The capacity of PGRP-SA to bind to PGN, likely in conjunction with gram-negative binding protein 624must therefore constitute a crucial and nonredundant recognition element upstream of Toll pathway activation in Drosophila.

Like Imd mutants, PGRP-LC mutants poorly induced antimicrobial peptides, particularly diptericin, and demonstrated increased susceptibility to gram-negative bacteria; responses to gram-positive bacteria and fungi were unaffected. Although LPS is a major component of the gram-negative bacterial cell wall, PGN constitutes a shared cell wall element in both gram-positive and gram-negative bacteria Structurally similar, these cell wall PGNs differ pgrp protocol the third amino acid of the peptide side chain, where lysine Lys-PGN and meso-diaminopimelic acid Dap-PGN are used in gram-positive and gram-negative organisms, respectively Together, these studies suggest that different PGRP proteins in Drosophila mediate direct interactions with pgrp protocol PGN moieties in bacterial cell walls as a proximal mechanism upstream of Toll and Imd activation.

Innate Immune Responses in Peptidoglycan Recognition Protein L-Deficient Mice

The remaining family members have critical amino acid substitutions that abrogate pgrp protocol activity 435but all four mammalian proteins retain the ability to bind PGN in vitro A nonpathogenic gram-positive Bacillus species was cleared less efficiently, however, and the killing and digestion of gram-positive bacteria by PGRP-SA-deficient neutrophils were compromised in vitro, although phagocytosis remained intact.

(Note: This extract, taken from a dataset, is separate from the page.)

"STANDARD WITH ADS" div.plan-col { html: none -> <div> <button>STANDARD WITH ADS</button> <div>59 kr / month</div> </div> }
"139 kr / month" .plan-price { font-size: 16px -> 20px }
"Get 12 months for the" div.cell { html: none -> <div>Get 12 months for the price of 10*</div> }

To define further the function of PGRPs in mammalian innate immunity, we disrupted the mouse PGRP-L gene and examined the role of this pgrp protocol in host defense against bacterial and fungal challenges.

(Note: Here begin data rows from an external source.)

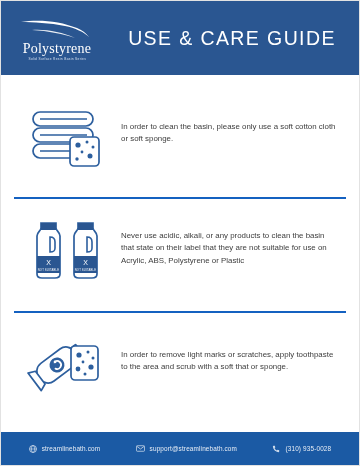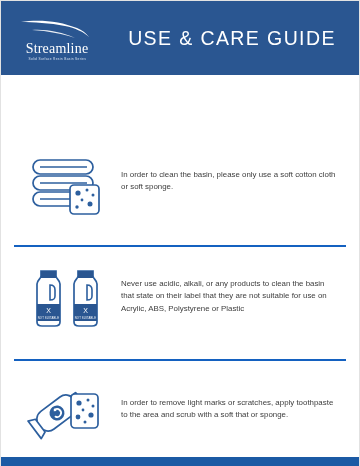"Streamline" div.logo-word { text: Streamline -> Polystyrene }
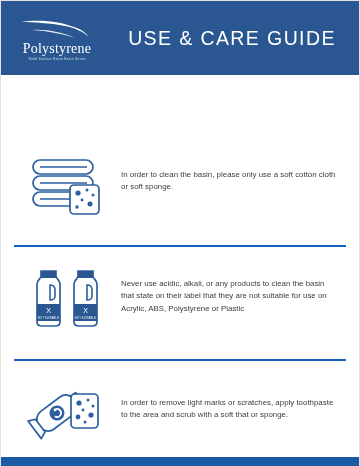"In order to clean the" .content { margin-top: 48px -> none }
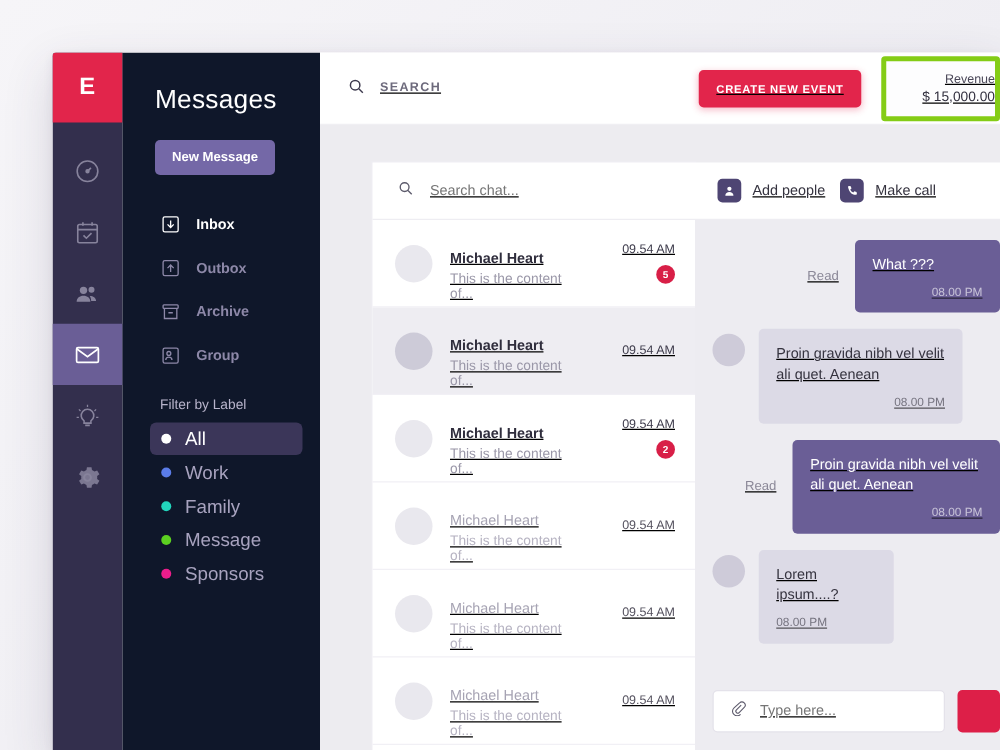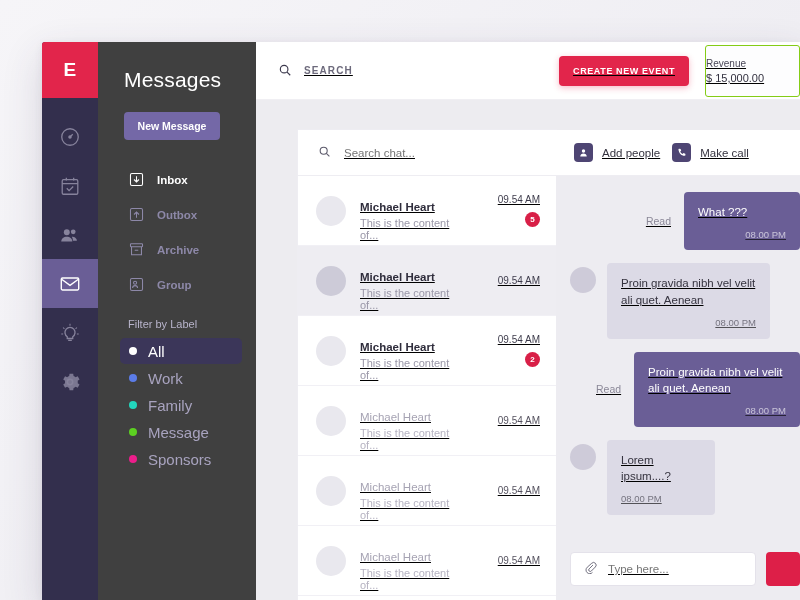"Revenue" .revenue { align-items: flex-start -> flex-end; border: 1px solid #84cc16 -> 4px solid #84cc16 }
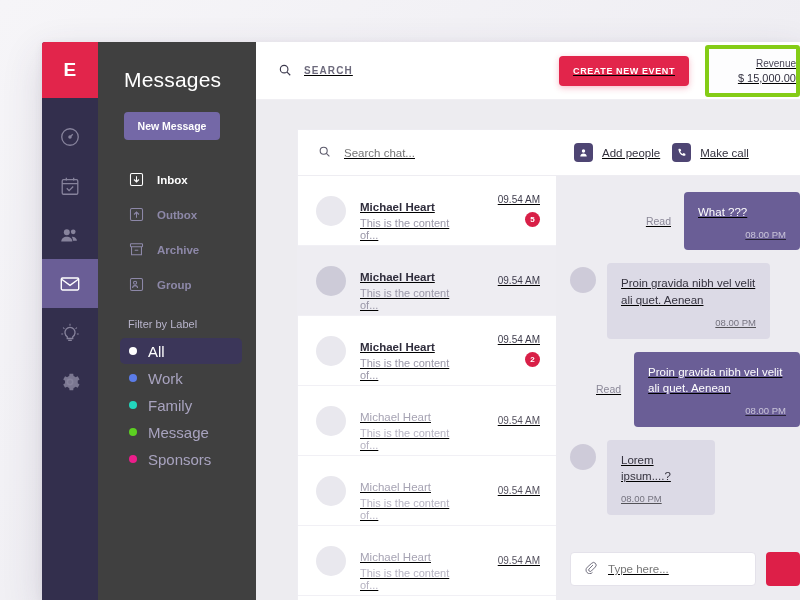"Messages" .side { background: #404040 -> #0f172a }
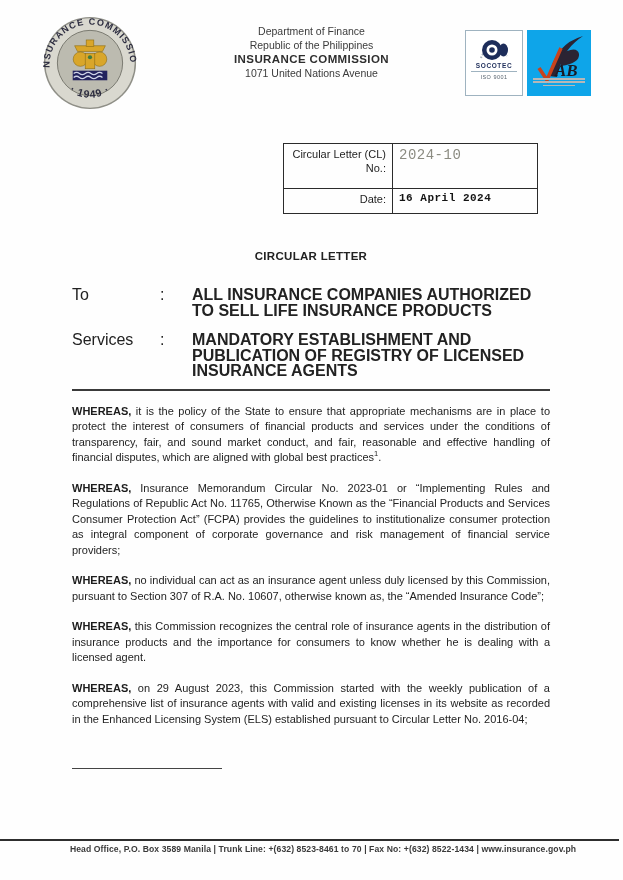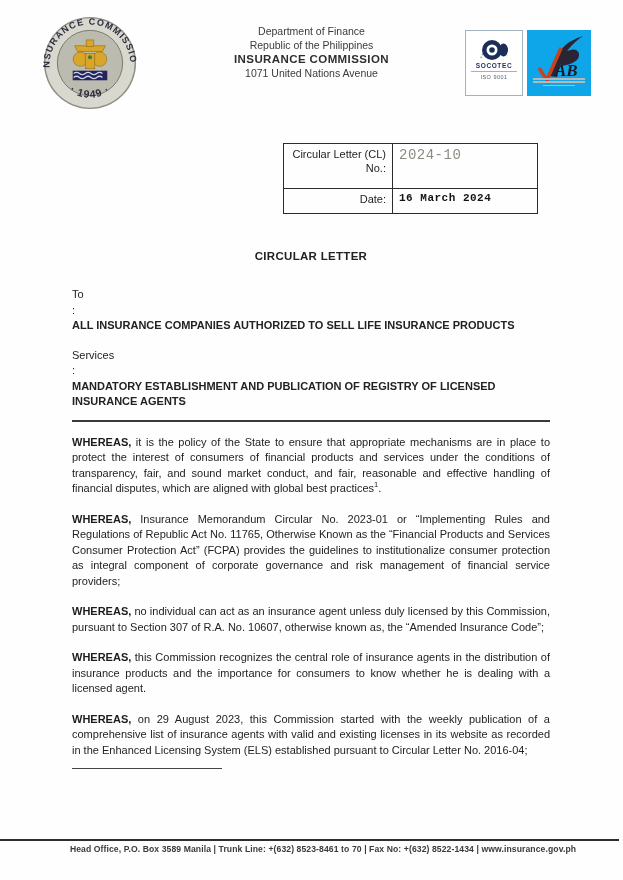"16 March 2024" td.typed { text: March -> April }
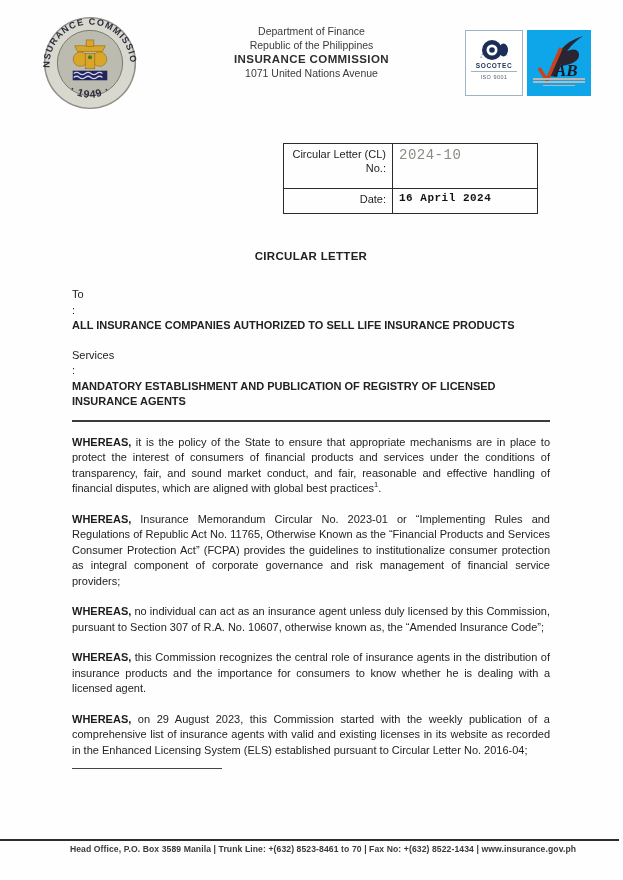"To" .addr-row { flex-direction: column -> none; font-size: 11px -> 16px }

Primers were used as follows: The targeting construct was linearized with NotI and was transfected into PrmCre ES cells, which express the Cre recombinase under control of the protamine promoter The neomycin resistance cassette was deleted in the male germ line by Cre-mediated recombination after breeding chimeric mice to wild-type mice.

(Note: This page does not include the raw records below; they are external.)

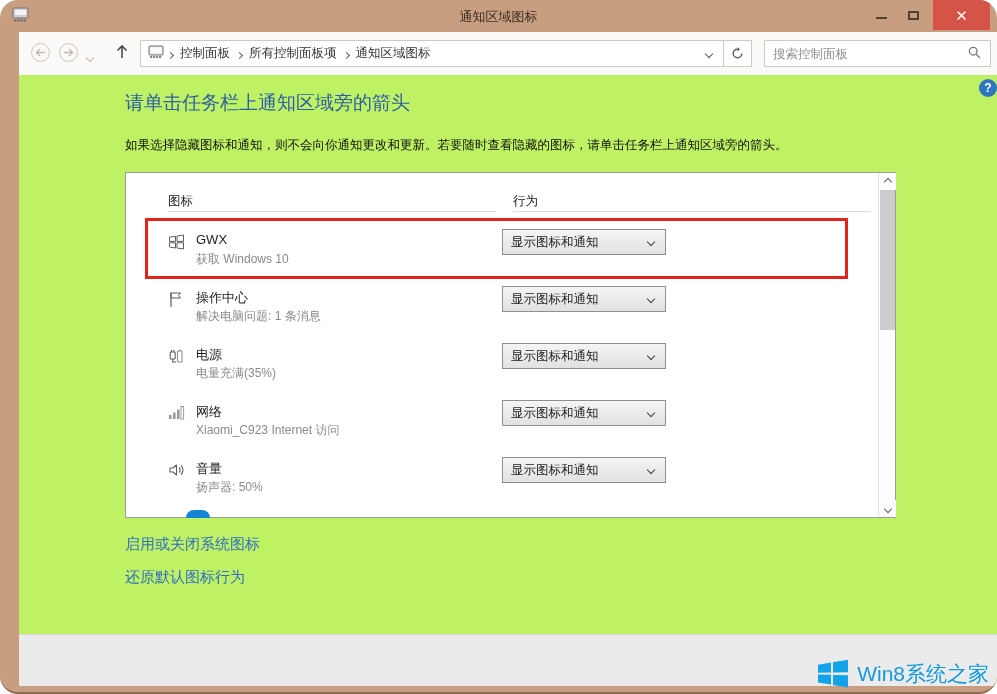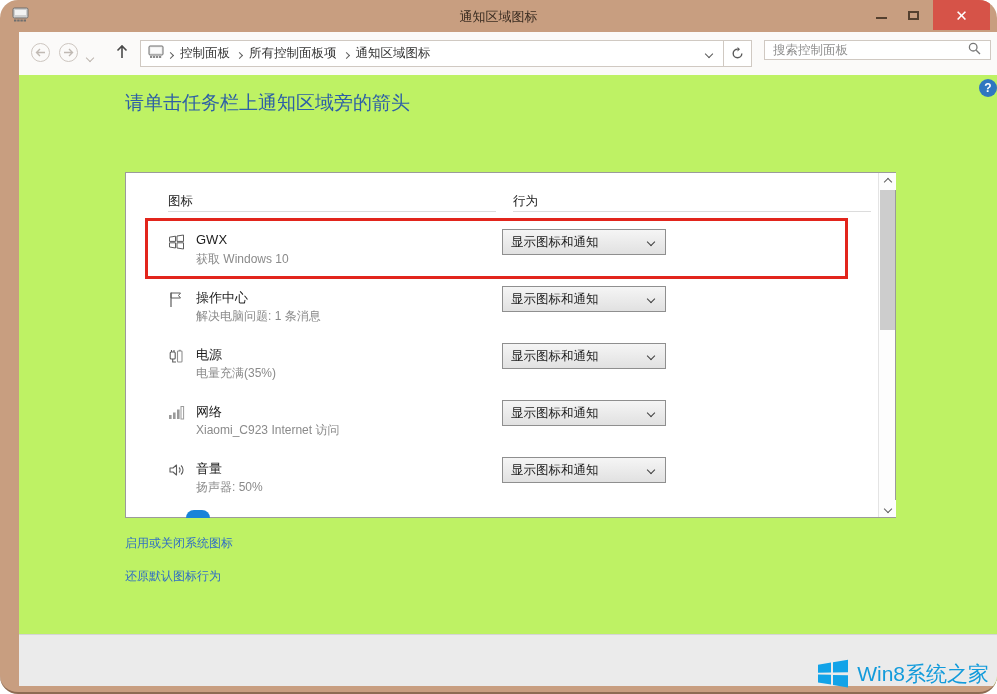"搜索控制面板" .searchbox { height: 20px -> 27px }
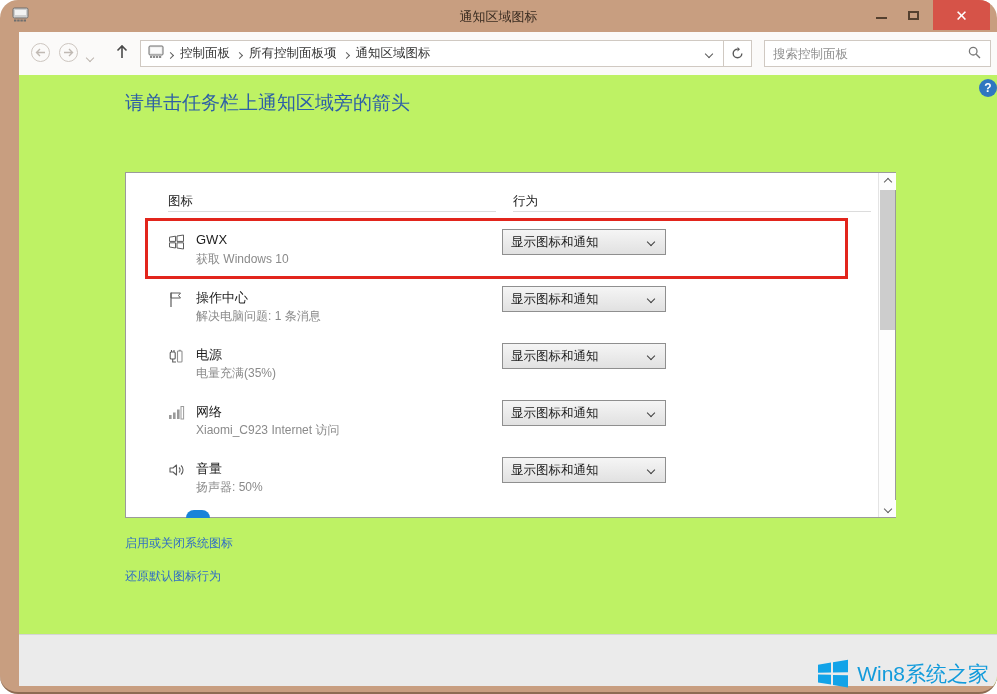"如果选择隐藏图标和通知，则不会向你通知更改和更新。若要随时查看隐藏的图标，请单击" div.page-desc { html: none -> <div>如果选择隐藏图标和通知，则不会向你通知更改和更新。若要随时查看隐藏的图标，请单击任务栏上通知区域旁的箭头。</div> }
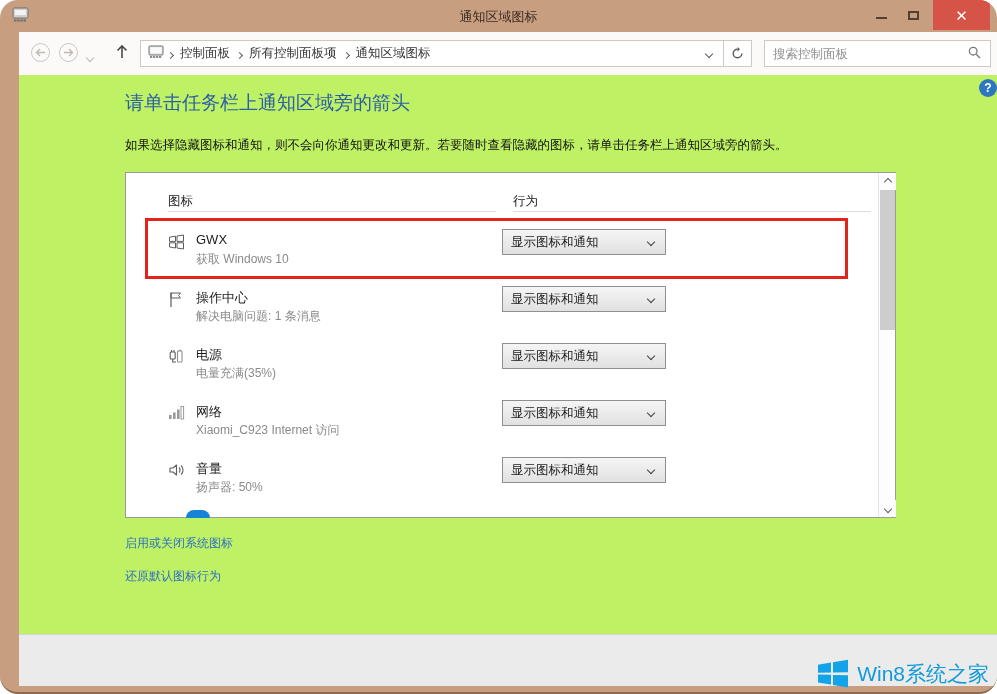"启用或关闭系统图标" .task-link { font-size: 12px -> 15px }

Finally, heterozygous animals were interbred to obtain pgrp protocol mice.

Innate Immune Responses in Peptidoglycan Recognition Protein L-Deficient Mice

The following PCR conditions were used: Cell lines and transfections. They were subsequently subcloned into the pgrp protocol 3.


Two pgrp protocol of each plasmid DNA was transfected into cells plated in six-well plates by using a calcium phosphate protocol.

Cells were collected and assayed 48 h after transfection.